Whilst preparing the presentation, I had a dig through the DCLG sponsored Improving Visualisation for the Public Sector site, which provides pathways for identifying appropriate visualisation types based on data type, policy objectives/communication goals and anticipated audience level. It struck me that being able to pick an appropriate visualisation type is one thing, but being able to create it is another.
My presentation, for example, was based very much around tools that could provide a way in to actually creating visualisations, as well as shaping and representing data so that it can be plugged straight in to particular visualisation views.
So I’m wondering, is there maybe an opportunity here for a practical programme of work that builds on the DCLG Improving Visulisation toolkit by providing worked, and maybe templated, examples, with access to code and recipes wherever possible, for actually creating examples of exemplar visualisation types from actual open/public data set that can be found on the web?
Could this even be the basis for a set of School of Data practical exercises, I wonder, to actual create some of these examples?

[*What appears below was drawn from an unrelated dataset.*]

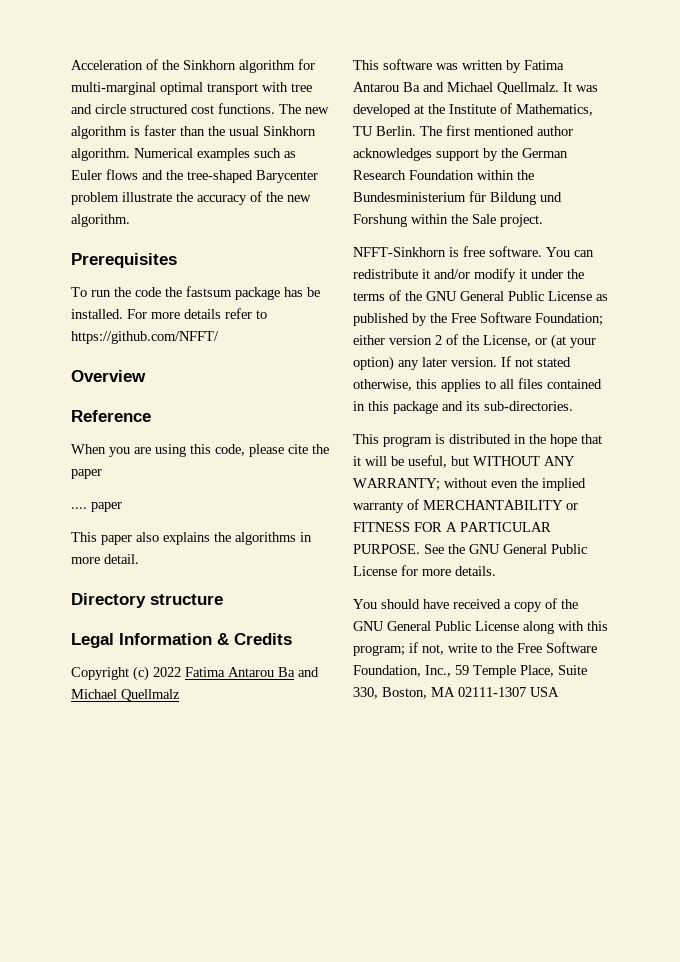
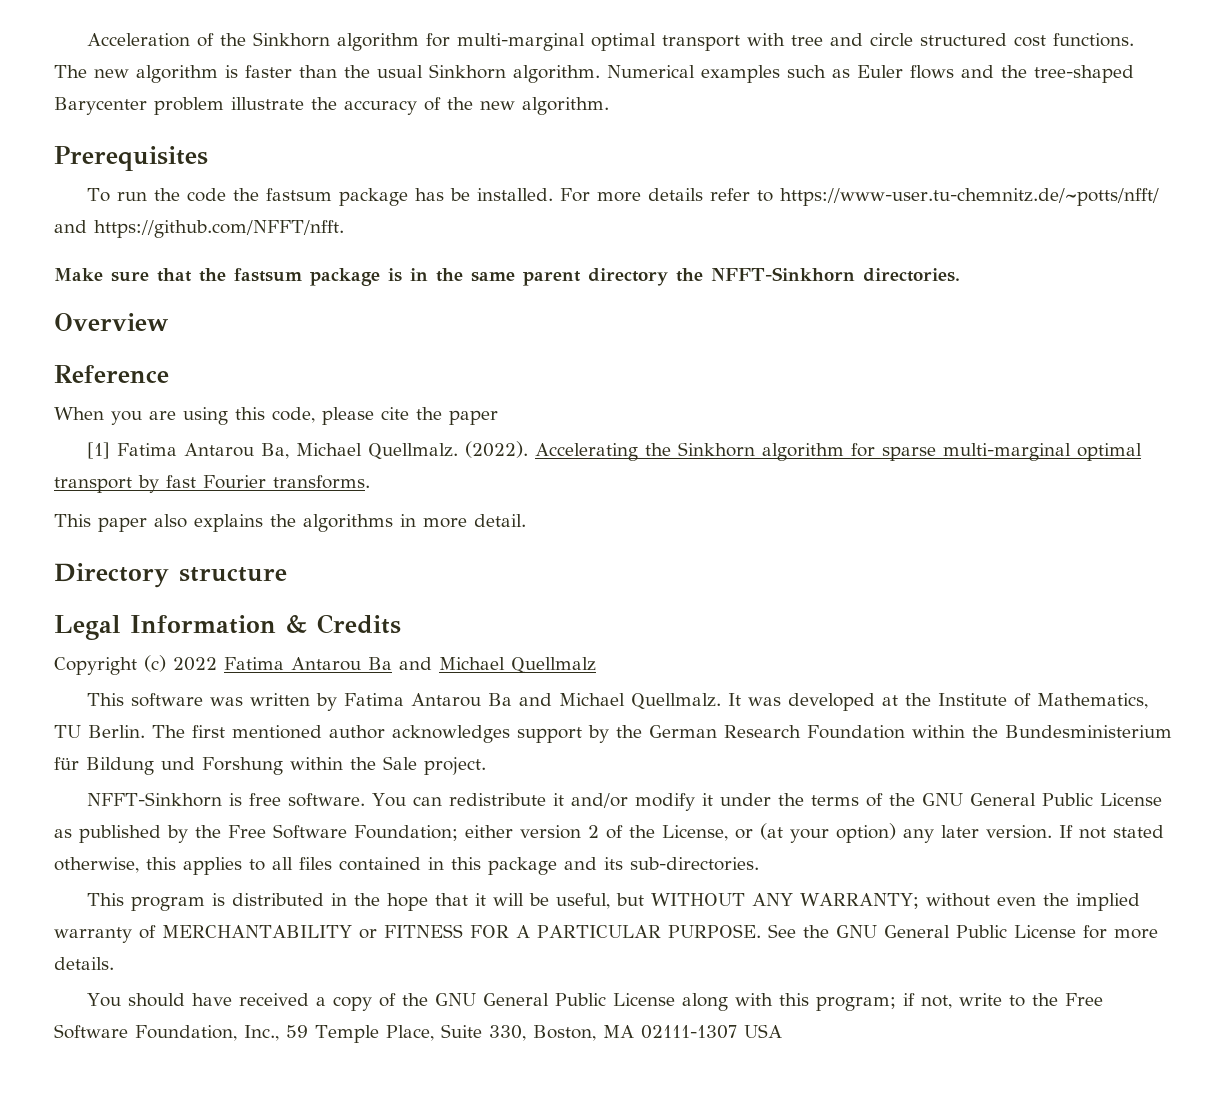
[71,331,219,344] https://github.com/NFFT/ -> [780,188,1160,206] [54,220,344,238] [54,267,960,286] https://www-user.tu-chemnitz.de/~potts/nfft/ and https://github.com/NFFT/nfft. // Make sure that the fastsum package is in the same parent directory the NFFT-Sinkhorn directories.
[71,502,122,512] .... paper -> [87,441,1143,461] [54,475,370,493] [1] Fatima Antarou Ba, Michael Quellmalz. (2022). Accelerating the Sinkhorn algorithm for sparse multi-marginal optimal transport by fast Fourier transforms.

I guess this counts as a dissemination activity for my related eSTEeM project on course related custom search engines, since the work(?!) sort of evolved out of that idea…
The thesis is this:
Course Units on OpenLearn are available as XML docs – a URL pointing to the XML version of a unit can be derived from the Moodle URL for the HTML version of the course; (the same is true of “closed” OU course materials). The OU machine uses the XML docs as a feedstock for a publication process that generates HTML views, ebook views, etc, etc of a course.
We can treat XML docs as if they were database records; sets of structured XML elements can be viewed as if they define database tables; the values taken by the structured elements are like database table entries. Which is to say, we can treat each XML docs as a mini-database, or we we can trivially extract the data and pop it into a “proper”/”real” database.
given a list of courses we can grab all the corresponding XML docs and build a big database of their contents; that is, a single database that contains records pulled from course XML docs.
the sorts of things that we can pull out of a course include: links, images, glossary items, learning objectives, section and subsection headings;
if we mine the (sub)section structure of a course from the XML, we can easily provide an interactive treemap version of the sections and subsections in a course; generating a Freemind mindmap document type, we can automatically generate course-section mindmap files that students can view – and annotate – in Freemind. We can also generate bespoke mindmaps, for example based on sections across OpenLearn courses that contain a particular search term.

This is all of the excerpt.